United States District Court, W.D. Virginia, Roanoke Division

March 23, 2018

ERICA D. NORWOOD, et al, Plaintiffs,
v.
OAK HILL ACADEMY, Defendant.

          MEMORANDUM OPINION

          Michael F. Urbanski Chief United States District Judge

         Pro se plaintiffs, Erica D. Norwood ("Norwood") and Elizabeth D. Tate ("Tate") (collectively, "Plaintiffs"), brought this civil action against defendant, Oak Hill Academy ("Oak Hill"). Plaintiffs claim a violation of the Americans with Disabilities Act ("ADA"), 42 U.S.C. § 12101, et. seq., breach of contract, and negligence. Pending before the court are Oak Hill's motion to dismiss, ECF No. 3, and motion for summary judgment, ECF No. 12. Pursuant to 28 U.S.C. § 636(b)(1)(B), the court referred both motions to United States Magistrate Judge Robert S. Ballou for a report and recommendation. ECF No. 7.

         In his report and recommendation, the magistrate judge recommended that Oak Hill's motion for summary judgment be denied because Plaintiffs' claims are not barred by res judicata.
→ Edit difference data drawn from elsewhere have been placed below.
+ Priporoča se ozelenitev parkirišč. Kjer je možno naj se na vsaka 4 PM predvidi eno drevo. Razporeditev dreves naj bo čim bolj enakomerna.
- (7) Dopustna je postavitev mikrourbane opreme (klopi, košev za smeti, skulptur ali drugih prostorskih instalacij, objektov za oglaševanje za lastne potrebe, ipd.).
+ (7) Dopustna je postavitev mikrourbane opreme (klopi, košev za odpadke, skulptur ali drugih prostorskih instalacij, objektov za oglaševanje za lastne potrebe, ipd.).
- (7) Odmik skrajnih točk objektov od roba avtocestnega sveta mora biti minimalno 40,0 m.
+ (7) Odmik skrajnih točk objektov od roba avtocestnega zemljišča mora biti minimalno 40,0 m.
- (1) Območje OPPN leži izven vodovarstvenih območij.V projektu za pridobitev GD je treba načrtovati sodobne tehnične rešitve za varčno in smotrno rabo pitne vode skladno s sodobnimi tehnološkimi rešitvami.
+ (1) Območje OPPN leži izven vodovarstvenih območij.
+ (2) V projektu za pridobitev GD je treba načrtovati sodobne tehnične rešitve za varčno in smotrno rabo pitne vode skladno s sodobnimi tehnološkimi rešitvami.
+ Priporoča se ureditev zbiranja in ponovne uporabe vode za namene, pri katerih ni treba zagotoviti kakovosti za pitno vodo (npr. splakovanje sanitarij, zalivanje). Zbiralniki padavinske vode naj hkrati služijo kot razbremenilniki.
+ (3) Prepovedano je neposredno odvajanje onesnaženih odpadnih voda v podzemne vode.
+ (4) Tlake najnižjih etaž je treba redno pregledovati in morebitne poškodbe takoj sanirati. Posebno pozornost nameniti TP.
R&R, ECF No. 16, at 18-49. The magistrate judge further recommended granting Oak Hill's motion to dismiss, specifically dismissing Plaintiffs' ADA claim (Count I) with prejudice; dismissing the breach of contract claim (Count II) without prejudice; and dismissing the negligence claim (Count III) with prejudice. Id. at 19. Plaintiffs filed objections to the magistrate judge's report regarding the motion to dismiss, ECF No. 17, and Oak Hill responded to Plaintiffs' objections, ECF No. 19.

         For the reasons set forth below, the court will ADOPT the magistrate judge's report and recommendation to the extent it is consistent with this opinion (ECF No. 16), OVERRULE Plaintiffs' objections (ECF No. 17), GRANT Oak Hill's motion to dismiss (ECF No. 3), and DENY Oak Hill's motion for summary judgment (ECF No. 12).

         I.

         Rule 72(b) of the Federal Rules of Civil Procedure permits a party to "serve and file specific, written objections" to a magistrate judge's proposed findings and recommendations within fourteen days of being served with a copy of the report. See also 28 U.S.C. § 636(b)(1). The Fourth Circuit Court of Appeals has held that an objecting party must do so "with sufficient specificity so as reasonably to alert the district court of the true ground for the objection." United States v. Midgette, 478 F.3d 616, 622 (4th Cir. 2007), cert, denied. 127 S.Ct. 3032 (2007).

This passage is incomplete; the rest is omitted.